◆ Data section ◆
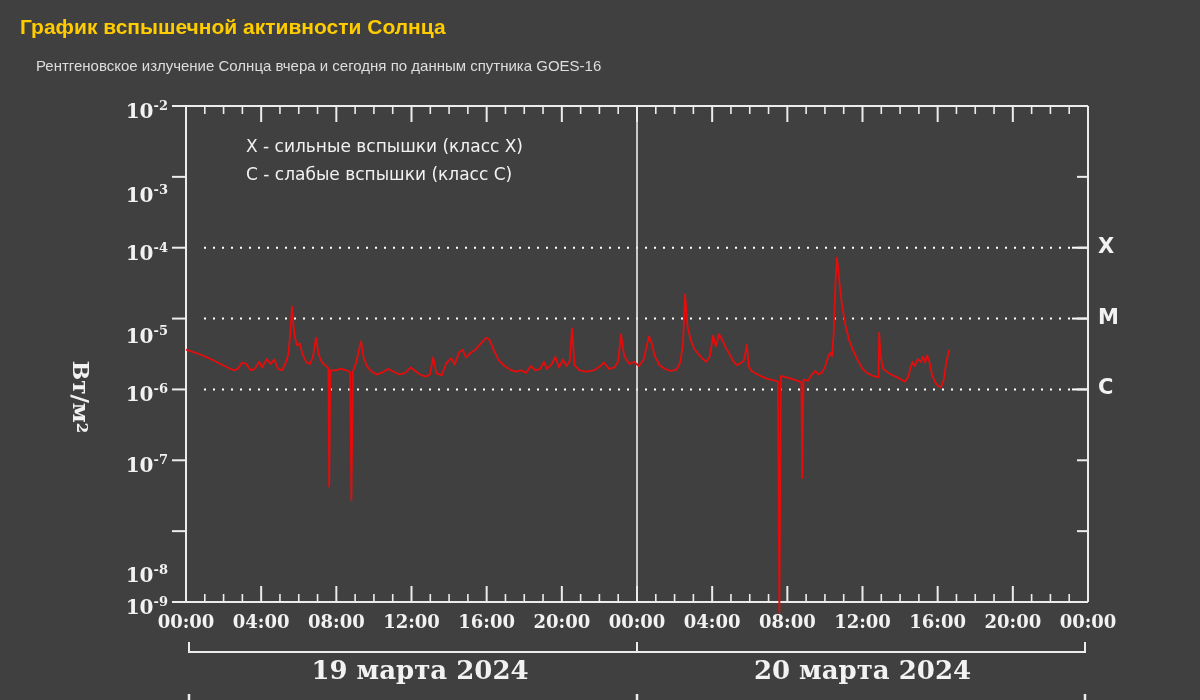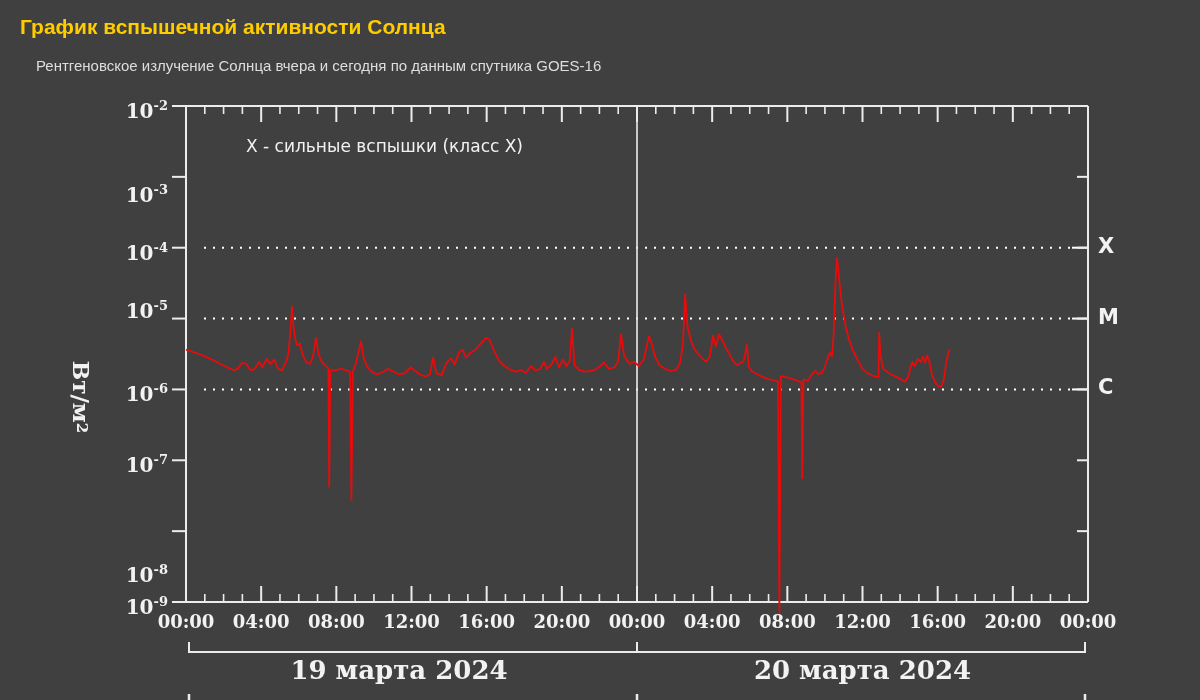--- a/index.html
+++ b/index.html
@@ -202,6 +202,7 @@
       </div>
     <div class="legend" id="legend">
         <div class="legend-item">X - сильные вспышки (класс X)</div>
+        <div class="legend-item">C - слабые вспышки (класс C)</div>
       </div>
     <div id="datelabels">
         <div class="datelab" style="left: 249px;">19 марта 2024</div>

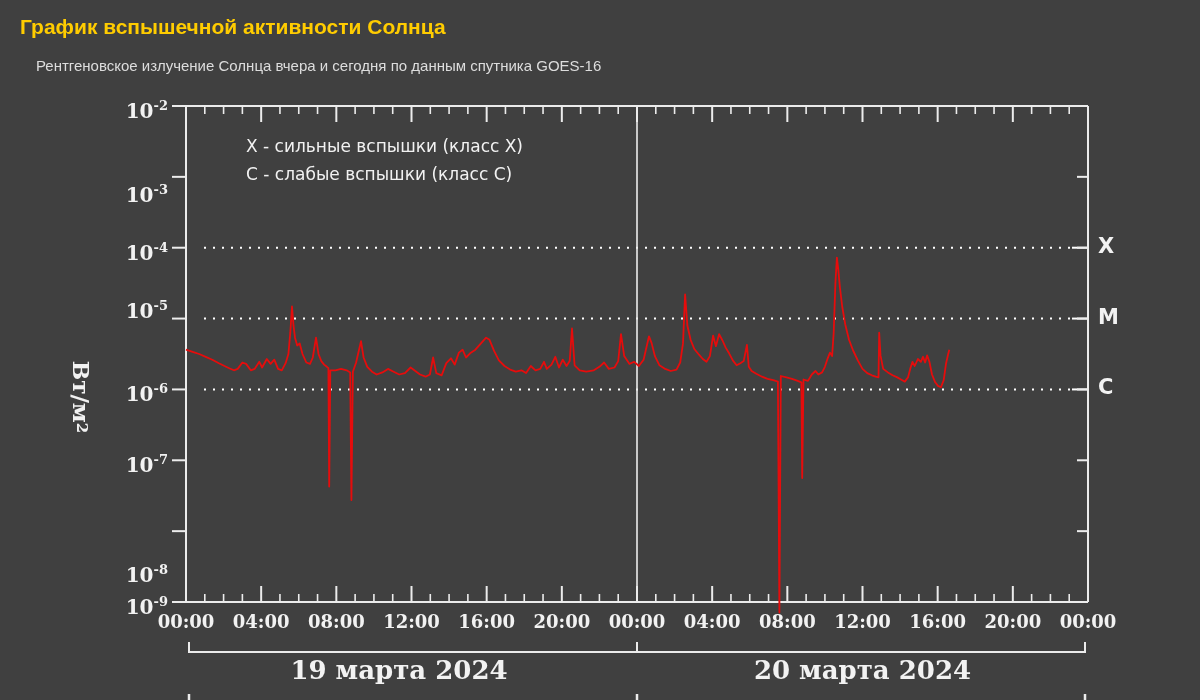--- a/index.html
+++ b/index.html
@@ -174,7 +174,7 @@
         <div class="ytick" style="top: 92px;">10<sup>-2</sup></div>
         <div class="ytick" style="top: 176px;">10<sup>-3</sup></div>
         <div class="ytick" style="top: 233.714px;">10<sup>-4</sup></div>
-        <div class="ytick" style="top: 292px;">10<sup>-5</sup></div>
+        <div class="ytick" style="top: 317px;">10<sup>-5</sup></div>
         <div class="ytick" style="top: 375.429px;">10<sup>-6</sup></div>
         <div class="ytick" style="top: 446.286px;">10<sup>-7</sup></div>
         <div class="ytick" style="top: 517.143px; margin-top: 39px;">10<sup>-8</sup></div>

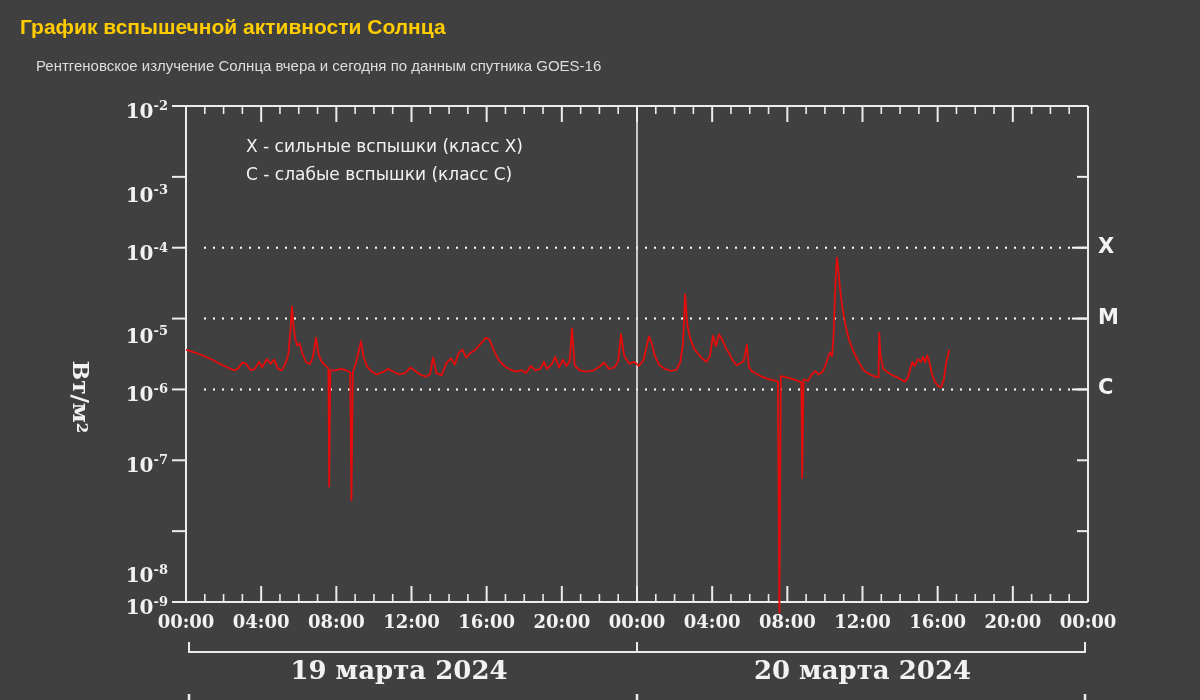--- a/index.html
+++ b/index.html
@@ -205,7 +205,7 @@
         <div class="legend-item">C - слабые вспышки (класс C)</div>
       </div>
     <div id="datelabels">
-        <div class="datelab" style="left: 249px;">19 марта 2024</div>
+        <div class="datelab" style="left: 270px;">19 марта 2024</div>
         <div class="datelab" style="left: 712.5px;">20 марта 2024</div>
       </div>
   </div>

◆ Description of the task ◆
Without the pictures, reproduce every line of the records above exactly.

◆ Result below ◆
--- a/index.html
+++ b/index.html
@@ -202,6 +202,7 @@
       </div>
     <div class="legend" id="legend">
         <div class="legend-item">X - сильные вспышки (класс X)</div>
+        <div class="legend-item">C - слабые вспышки (класс C)</div>
       </div>
     <div id="datelabels">
         <div class="datelab" style="left: 249px;">19 марта 2024</div>

--- a/index.html
+++ b/index.html
@@ -174,7 +174,7 @@
         <div class="ytick" style="top: 92px;">10<sup>-2</sup></div>
         <div class="ytick" style="top: 176px;">10<sup>-3</sup></div>
         <div class="ytick" style="top: 233.714px;">10<sup>-4</sup></div>
-        <div class="ytick" style="top: 292px;">10<sup>-5</sup></div>
+        <div class="ytick" style="top: 317px;">10<sup>-5</sup></div>
         <div class="ytick" style="top: 375.429px;">10<sup>-6</sup></div>
         <div class="ytick" style="top: 446.286px;">10<sup>-7</sup></div>
         <div class="ytick" style="top: 517.143px; margin-top: 39px;">10<sup>-8</sup></div>

--- a/index.html
+++ b/index.html
@@ -205,7 +205,7 @@
         <div class="legend-item">C - слабые вспышки (класс C)</div>
       </div>
     <div id="datelabels">
-        <div class="datelab" style="left: 249px;">19 марта 2024</div>
+        <div class="datelab" style="left: 270px;">19 марта 2024</div>
         <div class="datelab" style="left: 712.5px;">20 марта 2024</div>
       </div>
   </div>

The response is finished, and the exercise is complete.